**Brief:** Begin the copy at the line containing "3d games, demos, and other graphical applications." in the data below and end it at the line containing "the example game.", keeping each line exact and leaving out pictures.

------ Data extract ------

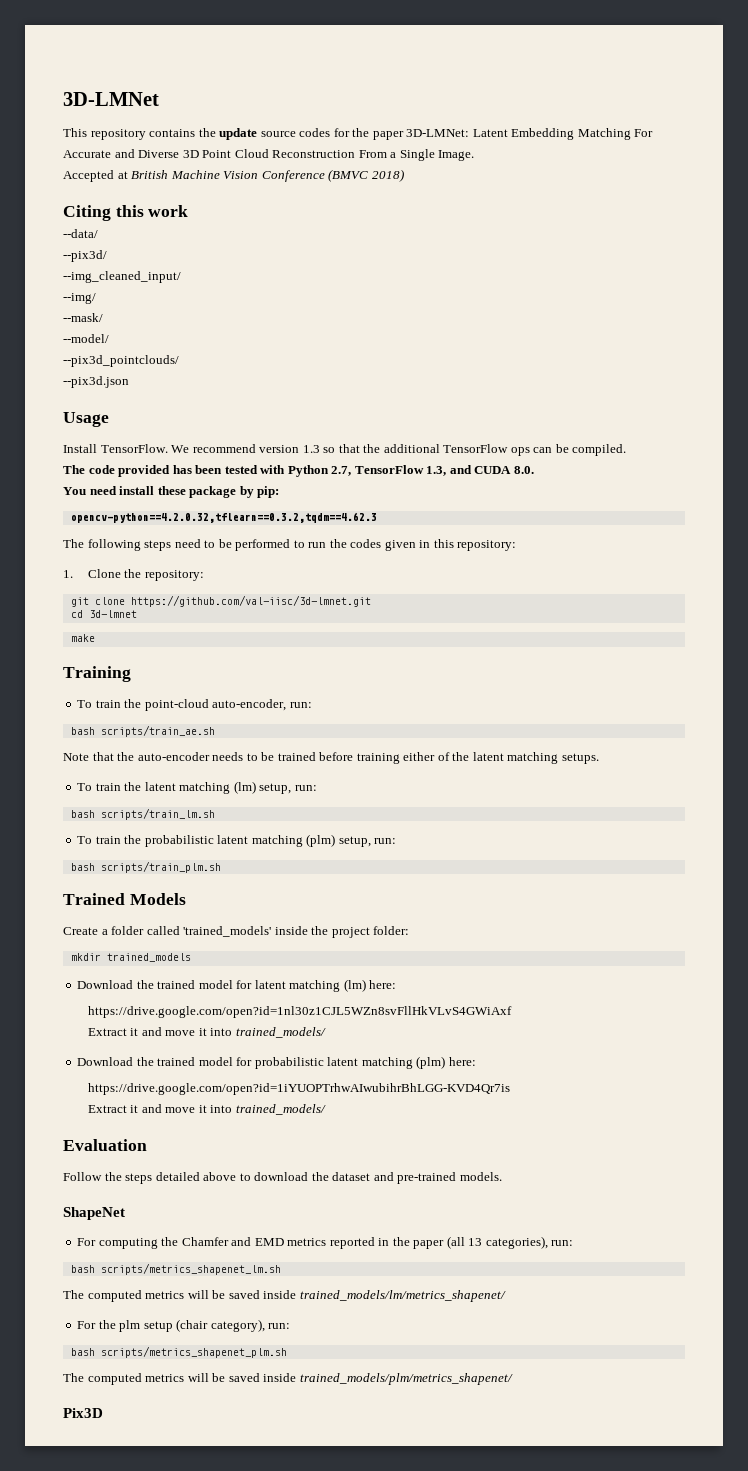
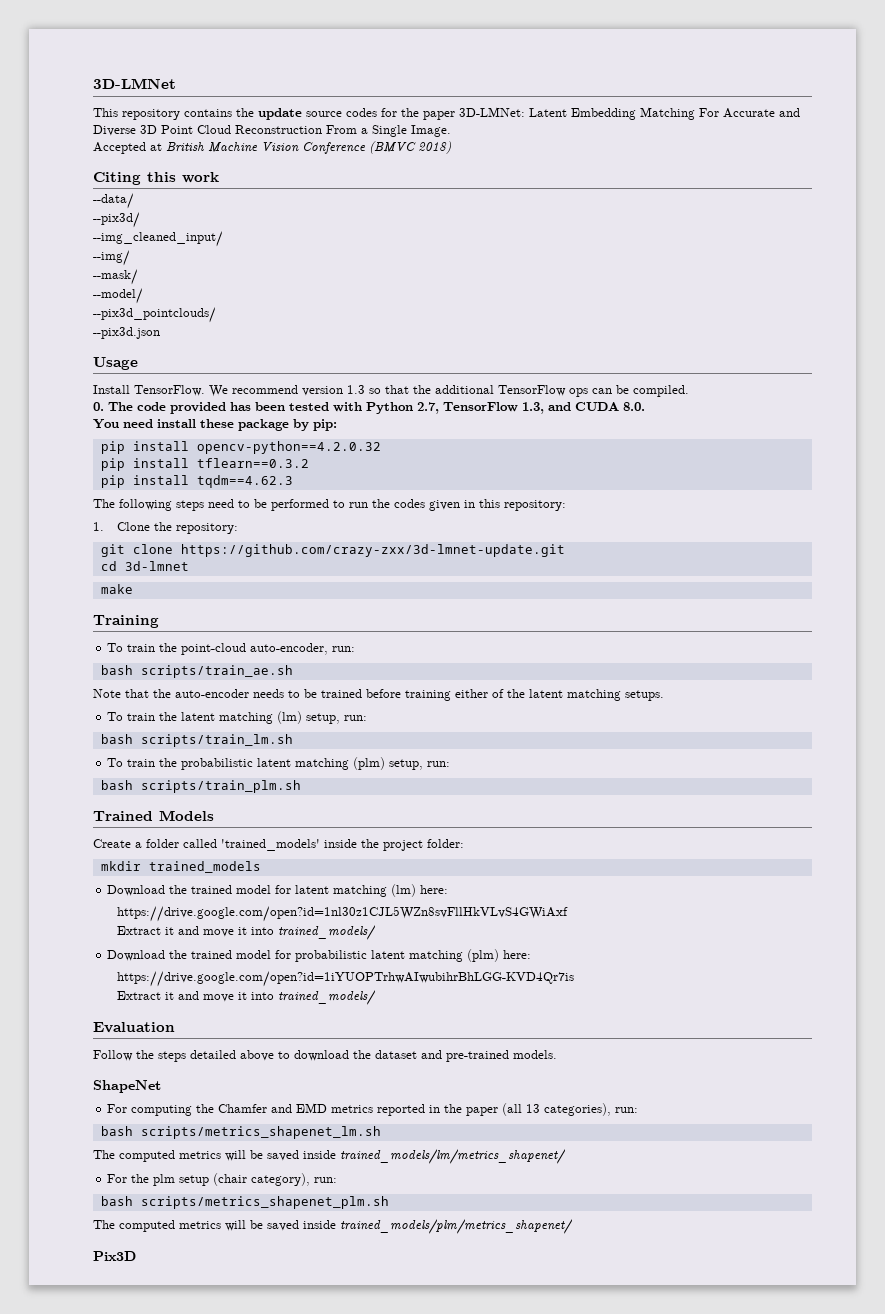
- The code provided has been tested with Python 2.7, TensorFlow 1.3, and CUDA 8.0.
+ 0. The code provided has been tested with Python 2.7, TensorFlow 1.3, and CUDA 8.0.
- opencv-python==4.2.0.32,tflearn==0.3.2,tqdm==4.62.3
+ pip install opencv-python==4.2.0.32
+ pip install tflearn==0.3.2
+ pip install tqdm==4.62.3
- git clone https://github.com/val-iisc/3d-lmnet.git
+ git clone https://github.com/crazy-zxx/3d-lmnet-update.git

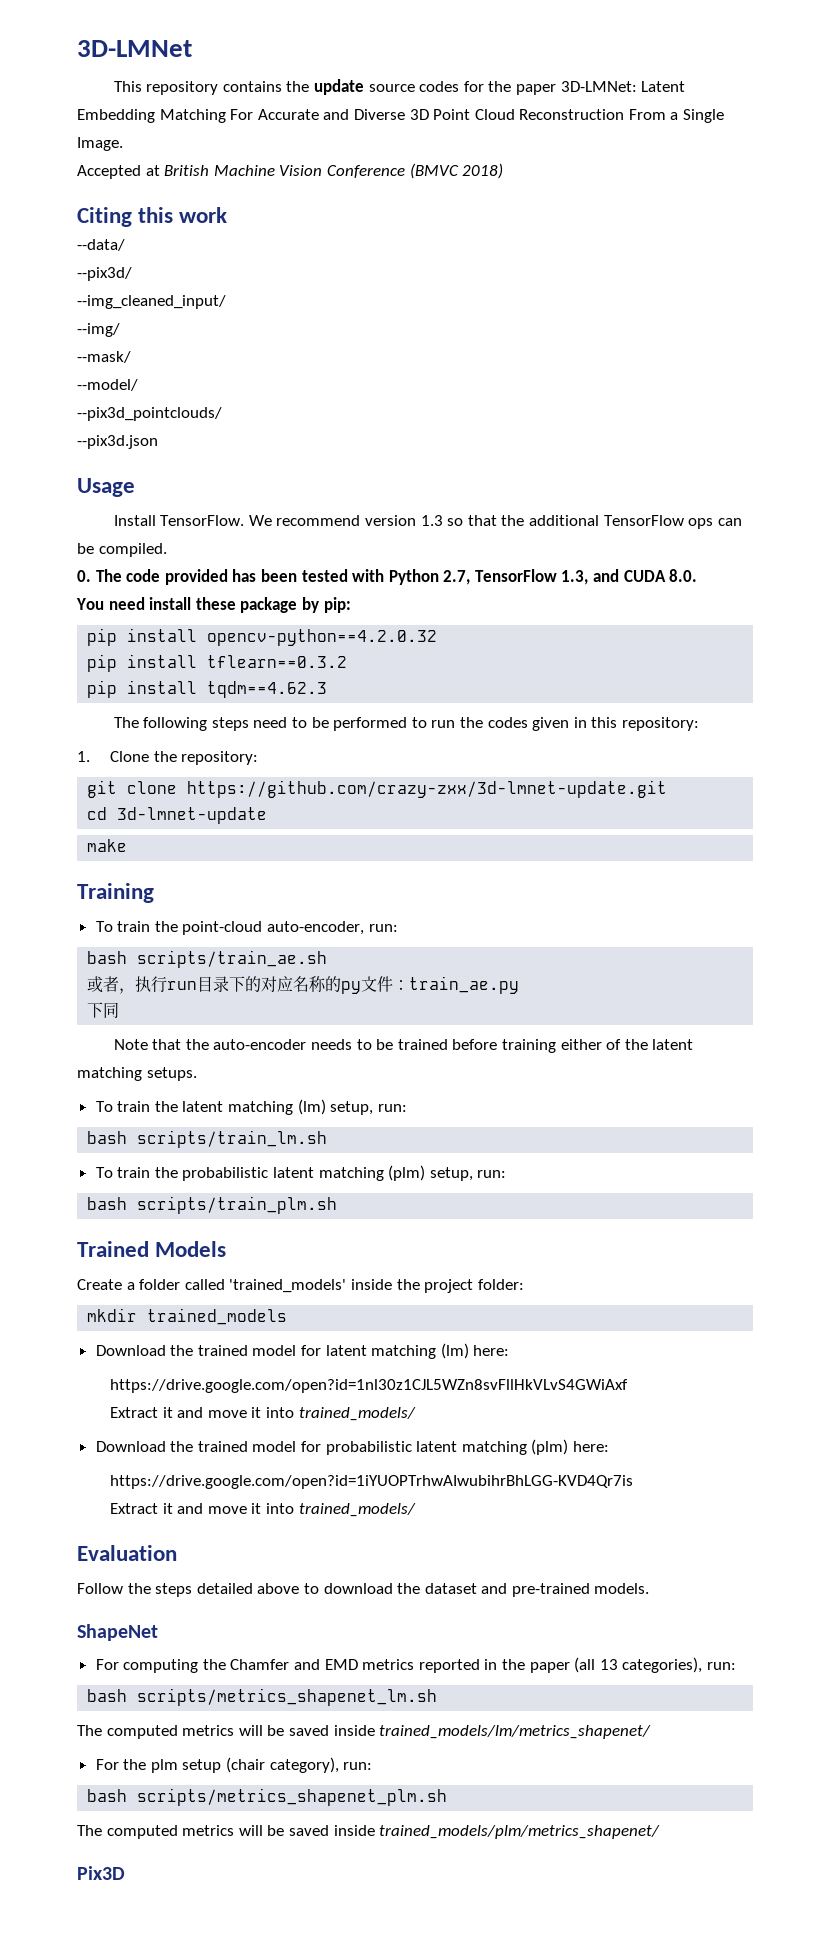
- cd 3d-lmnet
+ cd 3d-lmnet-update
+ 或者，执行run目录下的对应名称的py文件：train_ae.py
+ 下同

------
------ Data extract ------

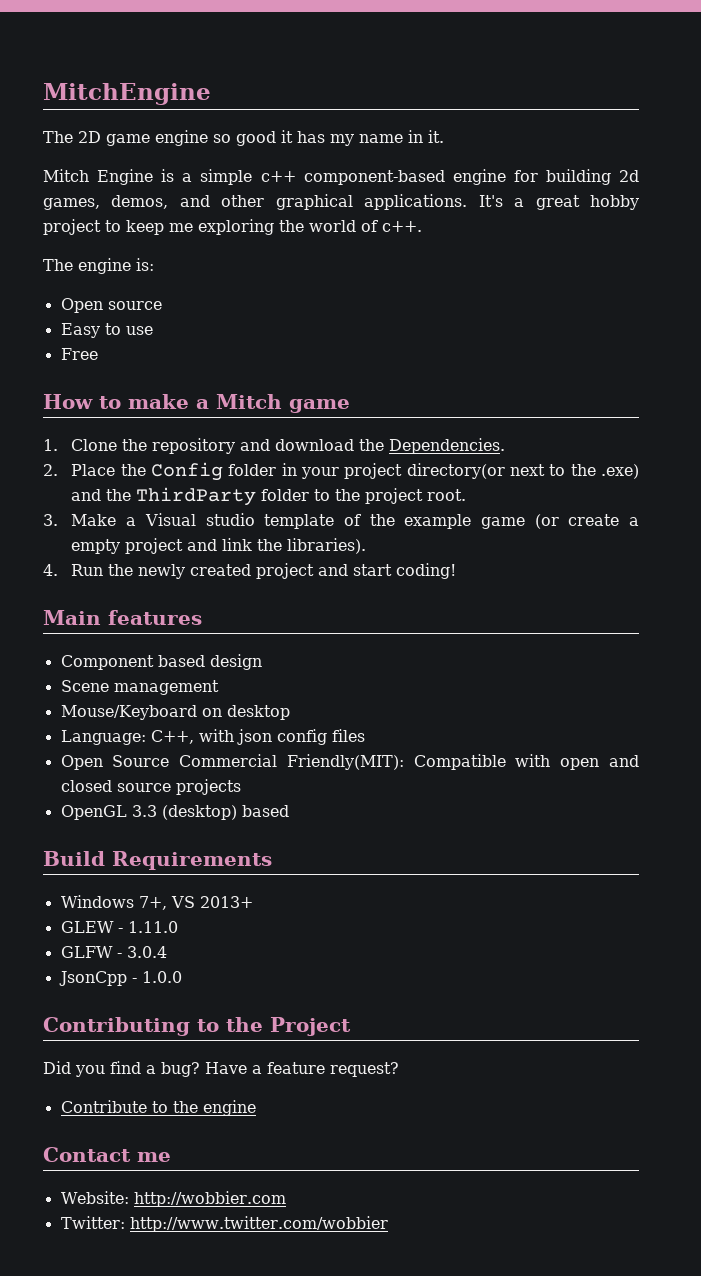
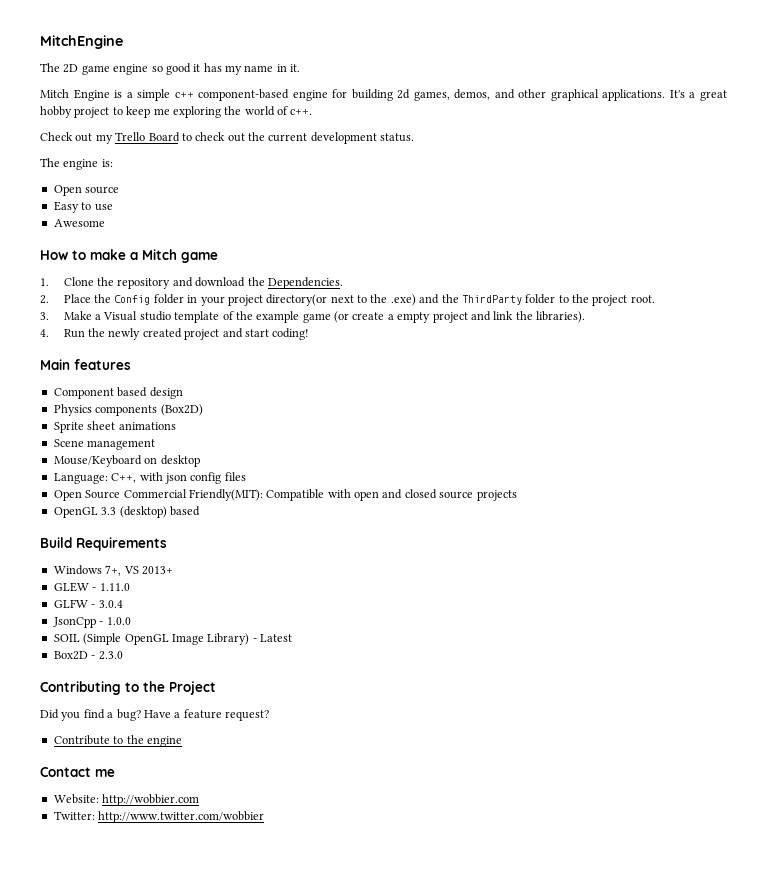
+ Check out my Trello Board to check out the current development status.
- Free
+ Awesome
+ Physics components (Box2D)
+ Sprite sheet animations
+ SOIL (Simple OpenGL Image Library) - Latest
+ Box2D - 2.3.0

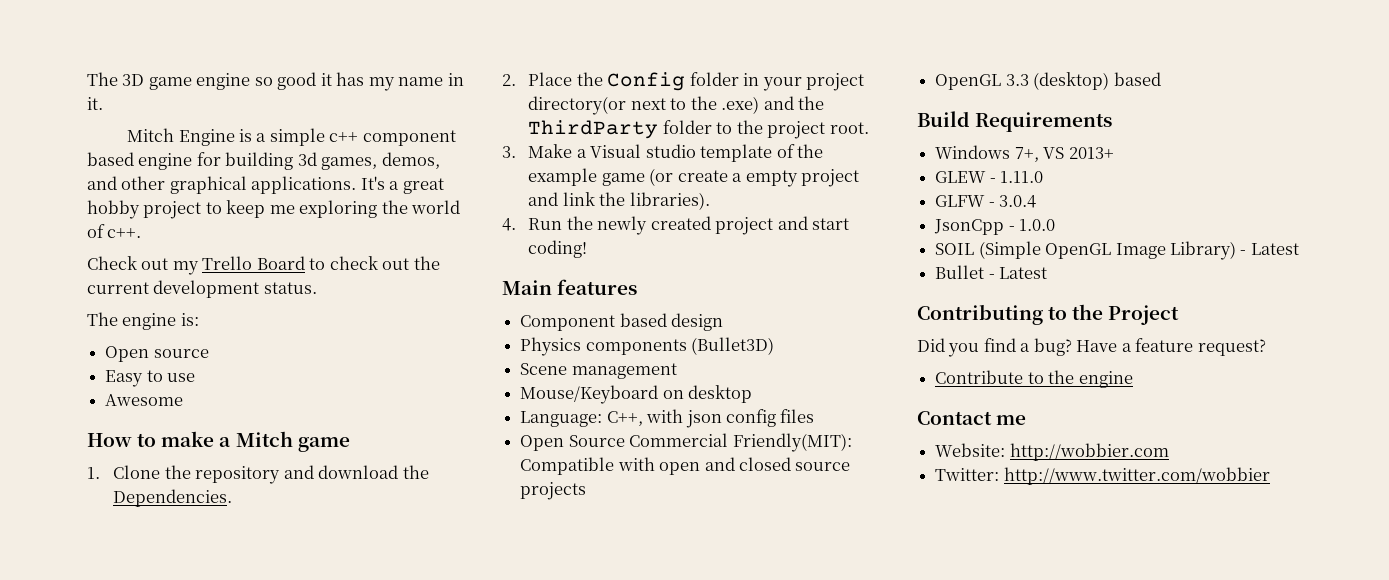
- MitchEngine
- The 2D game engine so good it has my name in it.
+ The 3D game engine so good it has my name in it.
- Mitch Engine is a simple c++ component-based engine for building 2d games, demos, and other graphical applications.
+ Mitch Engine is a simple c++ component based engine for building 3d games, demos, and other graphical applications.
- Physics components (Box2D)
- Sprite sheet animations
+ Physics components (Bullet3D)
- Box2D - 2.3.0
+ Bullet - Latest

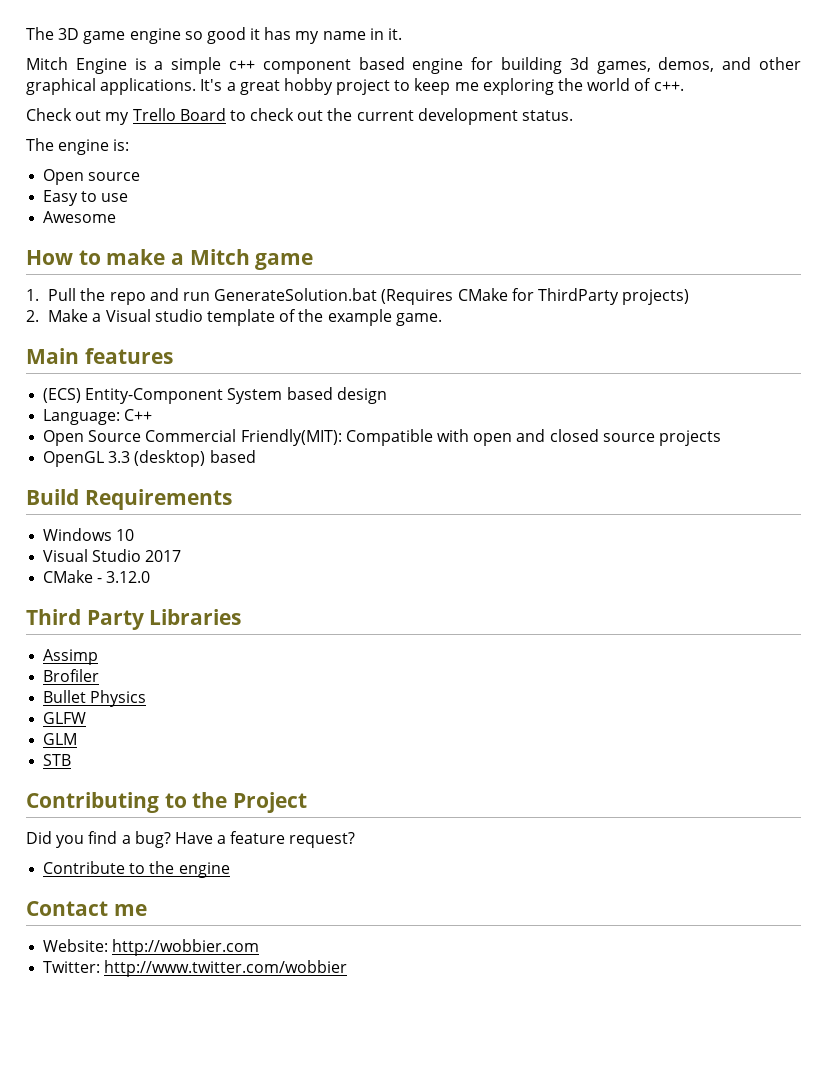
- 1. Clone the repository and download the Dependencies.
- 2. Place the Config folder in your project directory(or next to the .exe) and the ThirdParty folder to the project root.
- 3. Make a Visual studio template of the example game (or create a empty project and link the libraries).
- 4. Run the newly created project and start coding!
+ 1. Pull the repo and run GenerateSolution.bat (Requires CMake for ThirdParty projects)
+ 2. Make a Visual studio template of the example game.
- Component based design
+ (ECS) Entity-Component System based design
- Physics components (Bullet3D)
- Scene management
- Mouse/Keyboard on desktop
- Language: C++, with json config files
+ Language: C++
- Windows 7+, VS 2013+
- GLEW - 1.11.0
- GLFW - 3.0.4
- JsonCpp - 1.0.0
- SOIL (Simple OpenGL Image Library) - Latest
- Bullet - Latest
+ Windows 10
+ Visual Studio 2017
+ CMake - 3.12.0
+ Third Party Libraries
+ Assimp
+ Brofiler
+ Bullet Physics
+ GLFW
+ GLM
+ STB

------

**Exercise output:**
+ Mitch Engine is a simple c++ component based engine for building 3d games, demos, and other graphical applications.
- Physics components (Box2D)
- Sprite sheet animations
+ Physics components (Bullet3D)
- Box2D - 2.3.0
+ Bullet - Latest

- 1. Clone the repository and download the Dependencies.
- 2. Place the Config folder in your project directory(or next to the .exe) and the ThirdParty folder to the project root.
- 3. Make a Visual studio template of the example game (or create a empty project and link the libraries).
- 4. Run the newly created project and start coding!
+ 1. Pull the repo and run GenerateSolution.bat (Requires CMake for ThirdParty projects)
+ 2. Make a Visual studio template of the example game.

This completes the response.